Version difference data
---
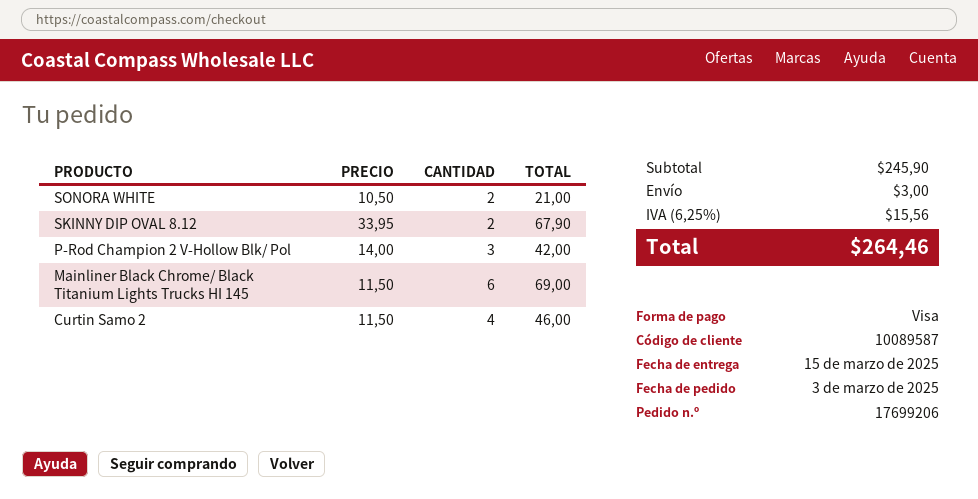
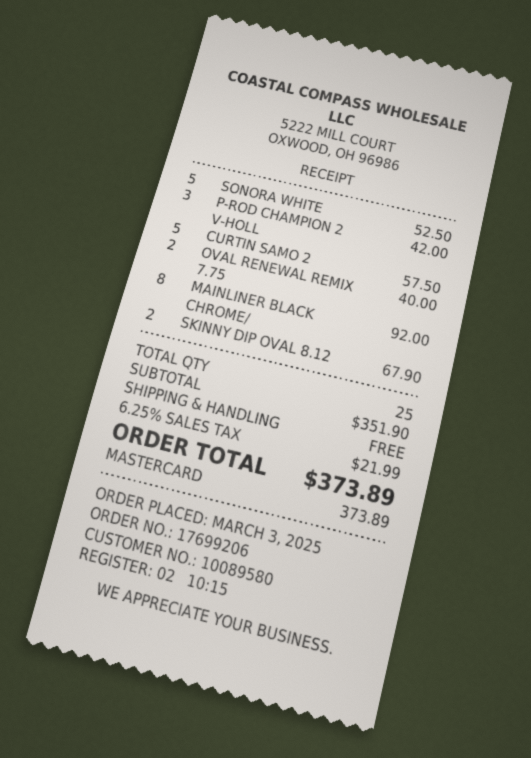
customer number: 10089587 -> 10089580
payment method: Visa -> Mastercard
SONORA WHITE: 2 for 21.00 -> 5 for 52.50
Mainliner Black Chrome/ Black Titanium Lights Trucks HI 145: 6 for 69.00 -> 8 for 92.00
Curtin Samo 2: 4 for 46.00 -> 5 for 57.50
OVAL RENEWAL REMIX 7.75: none -> 2 for 40.00
subtotal: 245.90 -> 351.90
shipping: 3.00 -> 0.00
tax: 6.25% = 15.56 -> 6.25% = 21.99
total: 264.46 -> 373.89

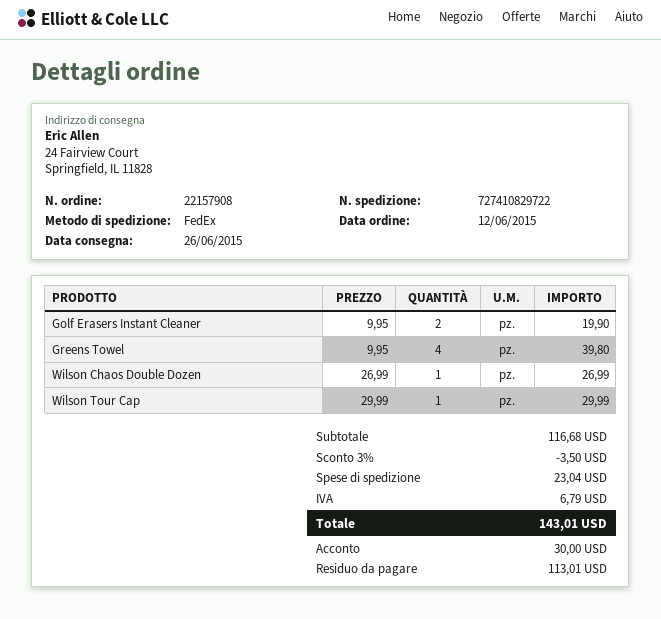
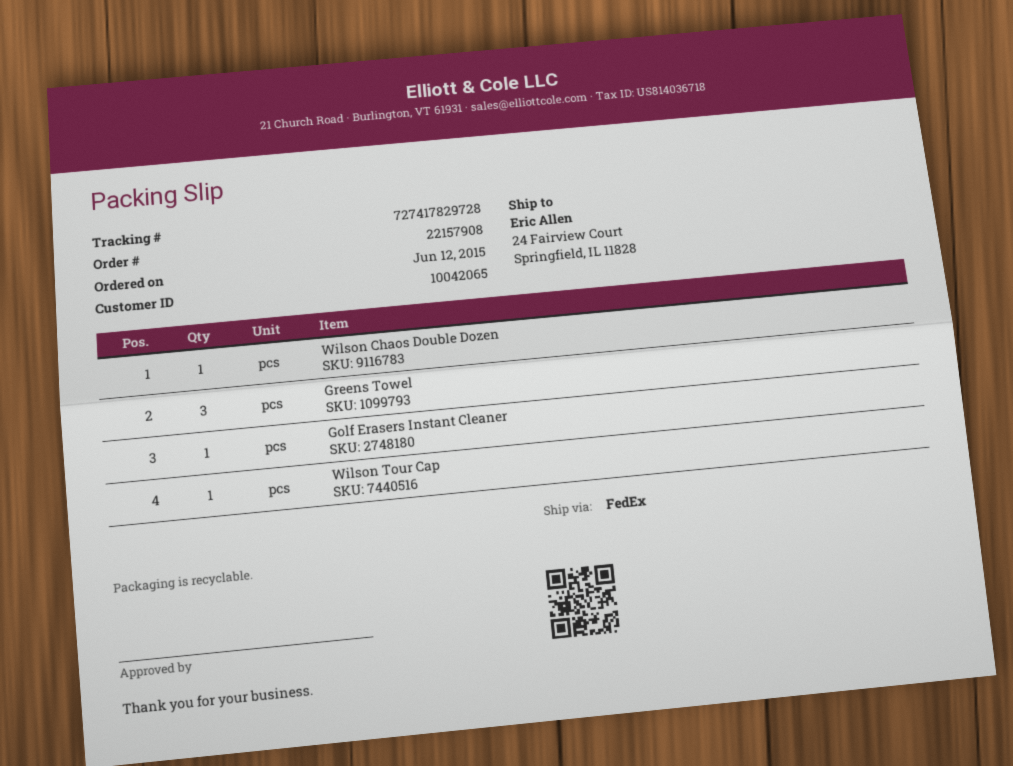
tracking number: 727410829722 -> 727417829728
Golf Erasers Instant Cleaner: 2 -> 1
Greens Towel: 4 -> 3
---
WHAT TO PRODUCE: Filter the entries down to the lines containing "number". Copy each of those lines.

ANSWER:
customer number: 10089587 -> 10089580
tracking number: 727410829722 -> 727417829728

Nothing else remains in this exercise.